(Front-end code change data)
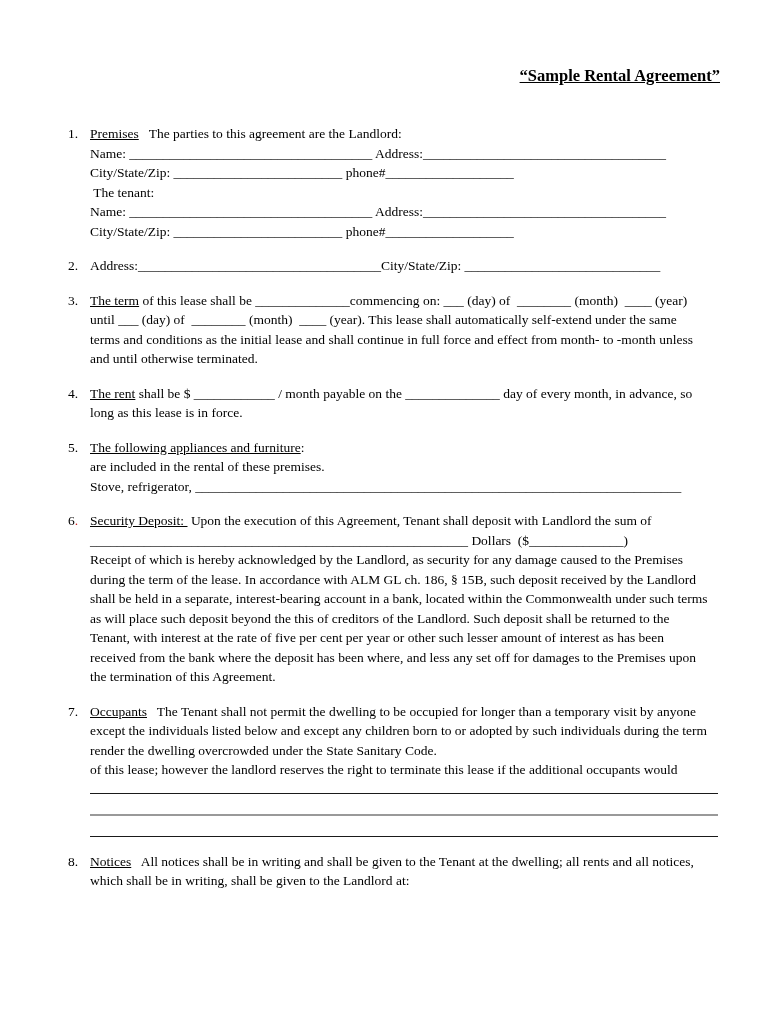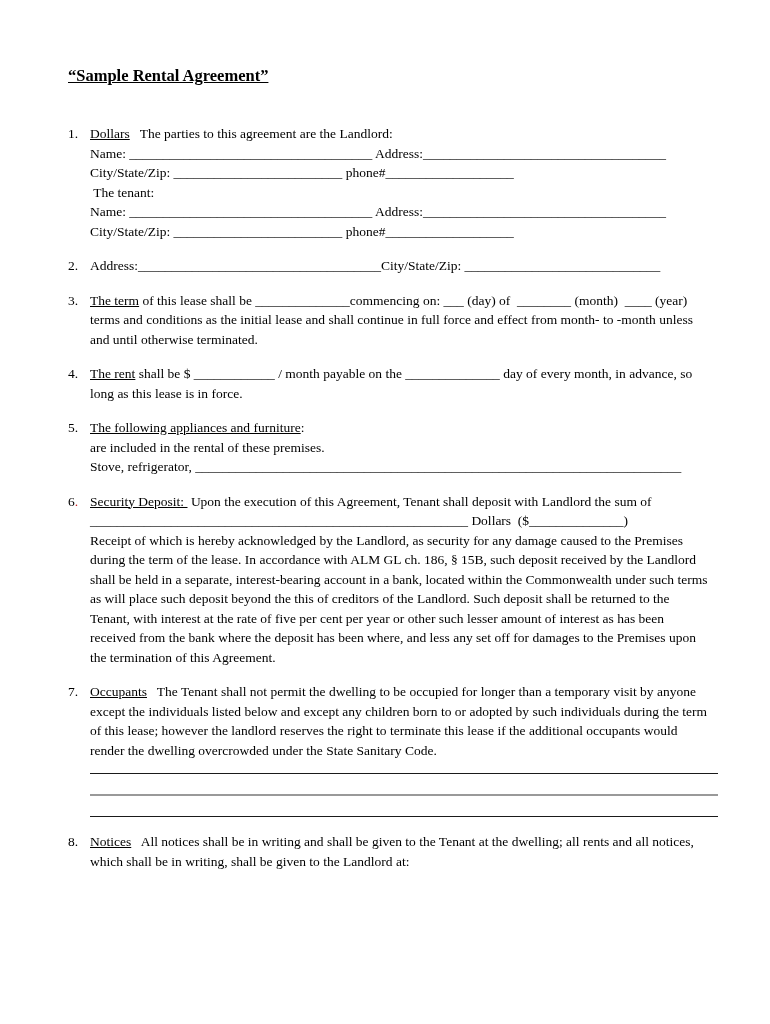--- a/index.html
+++ b/index.html
@@ -10,7 +10,7 @@
   }
   .doc{padding:66px 50px 0 68px;}
   .title{
-    text-align:left;font-weight:bold;font-size:16.5px;line-height:20px;
+    text-align:right;font-weight:bold;font-size:16.5px;line-height:20px;
     text-decoration:underline;margin:0 0 38px 0;white-space:pre;
   }
   .sec{display:flex;margin:0 0 15px 0;font-size:13.5px;line-height:19.5px;}

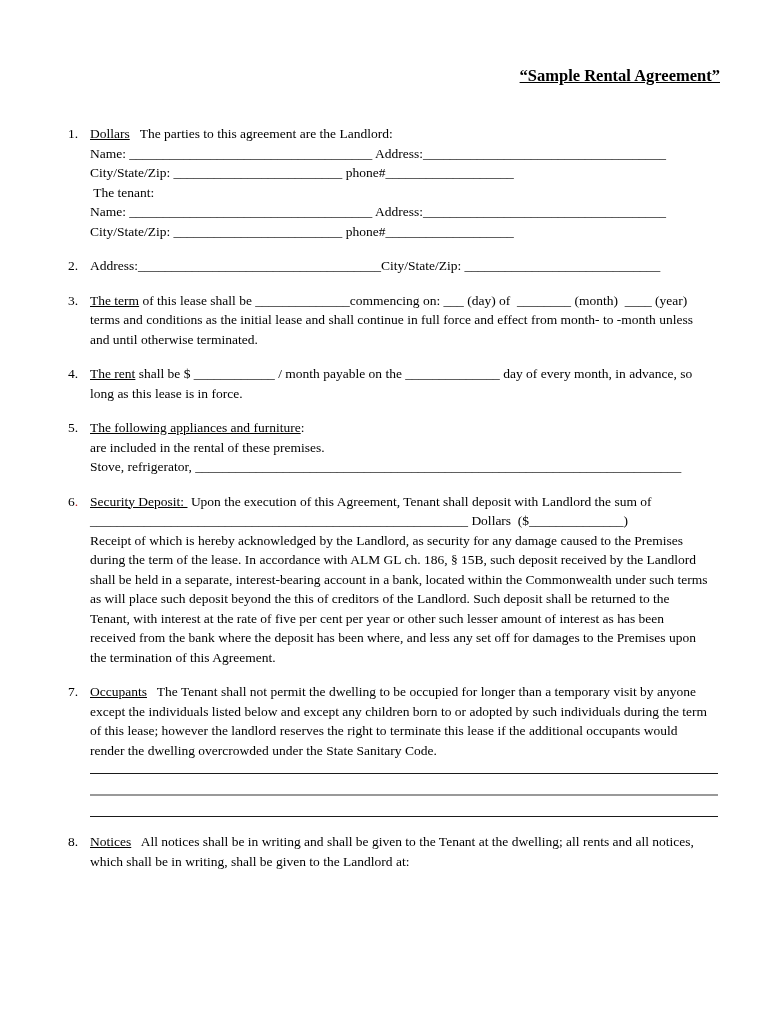--- a/index.html
+++ b/index.html
@@ -33,7 +33,7 @@
   <div class="sec" data-name="section-parties">
     <span class="num" data-name="section-number"><span>1</span><span class="dot">.</span></span>
     <div class="body">
-      <div class="line" data-name="section-heading-line"><span class="u" data-name="section-heading">Dollars</span><span data-name="section-intro-text">   The parties to this agreement are the Landlord:</span></div>
+      <div class="line" data-name="section-heading-line"><span class="u" data-name="section-heading">Premises</span><span data-name="section-intro-text">   The parties to this agreement are the Landlord:</span></div>
       <div class="line" data-name="landlord-name-address-line">Name: ____________________________________ Address:____________________________________</div>
       <div class="line" data-name="landlord-city-phone-line">City/State/Zip: _________________________ phone#___________________</div>
       <div class="line" data-name="tenant-label-line"> The tenant:</div>

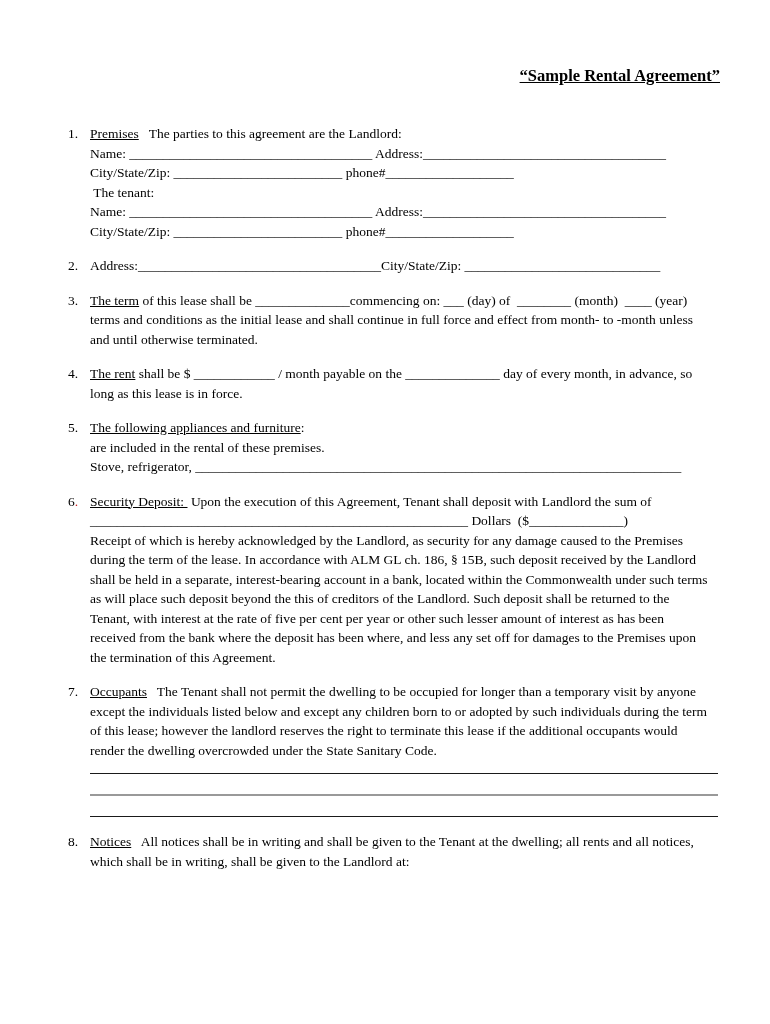--- a/index.html
+++ b/index.html
@@ -53,6 +53,7 @@
     <span class="num" data-name="section-number"><span>3</span><span class="dot">.</span></span>
     <div class="body">
       <div class="line" data-name="section-heading-line"><span class="u" data-name="section-heading">The term</span><span data-name="section-intro-text"> of this lease shall be ______________commencing on: ___ (day) of  ________ (month)  ____ (year)</span></div>
+      <div class="line" data-name="text-line">until ___ (day) of  ________ (month)  ____ (year). This lease shall automatically self-extend under the same</div>
       <div class="line" data-name="text-line">terms and conditions as the initial lease and shall continue in full force and effect from month- to -month unless</div>
       <div class="line" data-name="text-line">and until otherwise terminated.</div>
     </div>

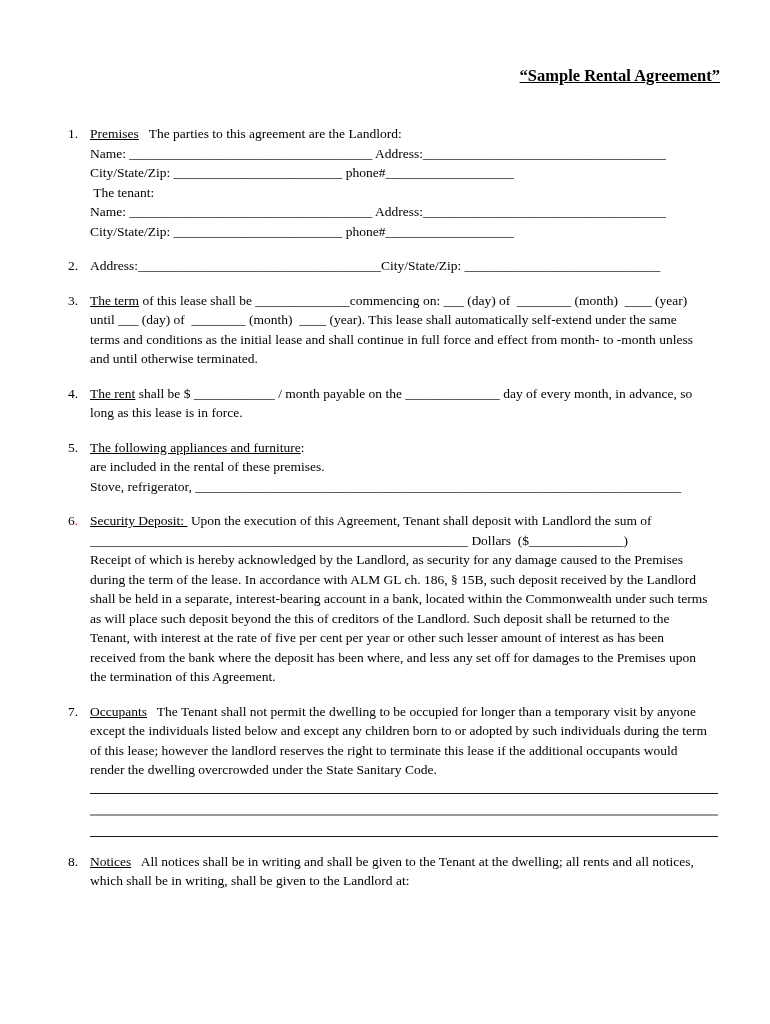--- a/index.html
+++ b/index.html
@@ -96,8 +96,8 @@
     <div class="body">
       <div class="line" data-name="section-heading-line"><span class="u" data-name="section-heading">Occupants</span><span data-name="section-intro-text">   The Tenant shall not permit the dwelling to be occupied for longer than a temporary visit by anyone</span></div>
       <div class="line" data-name="text-line">except the individuals listed below and except any children born to or adopted by such individuals during the term</div>
+      <div class="line" data-name="text-line">render the dwelling overcrowded under the State Sanitary Code.</div>
       <div class="line" data-name="text-line">of this lease; however the landlord reserves the right to terminate this lease if the additional occupants would</div>
-      <div class="line" data-name="text-line">render the dwelling overcrowded under the State Sanitary Code.</div>
       <div class="rule first" data-name="occupants-blank-line-1"></div>
       <div class="rule gray" data-name="occupants-blank-line-2"></div>
       <div class="rule" data-name="occupants-blank-line-3"></div>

§ **What to work on**: All of the entries above must be reproduced exactly, and no image may be included.

§ **Answer to the problem**:
--- a/index.html
+++ b/index.html
@@ -10,7 +10,7 @@
   }
   .doc{padding:66px 50px 0 68px;}
   .title{
-    text-align:left;font-weight:bold;font-size:16.5px;line-height:20px;
+    text-align:right;font-weight:bold;font-size:16.5px;line-height:20px;
     text-decoration:underline;margin:0 0 38px 0;white-space:pre;
   }
   .sec{display:flex;margin:0 0 15px 0;font-size:13.5px;line-height:19.5px;}

--- a/index.html
+++ b/index.html
@@ -33,7 +33,7 @@
   <div class="sec" data-name="section-parties">
     <span class="num" data-name="section-number"><span>1</span><span class="dot">.</span></span>
     <div class="body">
-      <div class="line" data-name="section-heading-line"><span class="u" data-name="section-heading">Dollars</span><span data-name="section-intro-text">   The parties to this agreement are the Landlord:</span></div>
+      <div class="line" data-name="section-heading-line"><span class="u" data-name="section-heading">Premises</span><span data-name="section-intro-text">   The parties to this agreement are the Landlord:</span></div>
       <div class="line" data-name="landlord-name-address-line">Name: ____________________________________ Address:____________________________________</div>
       <div class="line" data-name="landlord-city-phone-line">City/State/Zip: _________________________ phone#___________________</div>
       <div class="line" data-name="tenant-label-line"> The tenant:</div>

--- a/index.html
+++ b/index.html
@@ -53,6 +53,7 @@
     <span class="num" data-name="section-number"><span>3</span><span class="dot">.</span></span>
     <div class="body">
       <div class="line" data-name="section-heading-line"><span class="u" data-name="section-heading">The term</span><span data-name="section-intro-text"> of this lease shall be ______________commencing on: ___ (day) of  ________ (month)  ____ (year)</span></div>
+      <div class="line" data-name="text-line">until ___ (day) of  ________ (month)  ____ (year). This lease shall automatically self-extend under the same</div>
       <div class="line" data-name="text-line">terms and conditions as the initial lease and shall continue in full force and effect from month- to -month unless</div>
       <div class="line" data-name="text-line">and until otherwise terminated.</div>
     </div>

--- a/index.html
+++ b/index.html
@@ -96,8 +96,8 @@
     <div class="body">
       <div class="line" data-name="section-heading-line"><span class="u" data-name="section-heading">Occupants</span><span data-name="section-intro-text">   The Tenant shall not permit the dwelling to be occupied for longer than a temporary visit by anyone</span></div>
       <div class="line" data-name="text-line">except the individuals listed below and except any children born to or adopted by such individuals during the term</div>
+      <div class="line" data-name="text-line">render the dwelling overcrowded under the State Sanitary Code.</div>
       <div class="line" data-name="text-line">of this lease; however the landlord reserves the right to terminate this lease if the additional occupants would</div>
-      <div class="line" data-name="text-line">render the dwelling overcrowded under the State Sanitary Code.</div>
       <div class="rule first" data-name="occupants-blank-line-1"></div>
       <div class="rule gray" data-name="occupants-blank-line-2"></div>
       <div class="rule" data-name="occupants-blank-line-3"></div>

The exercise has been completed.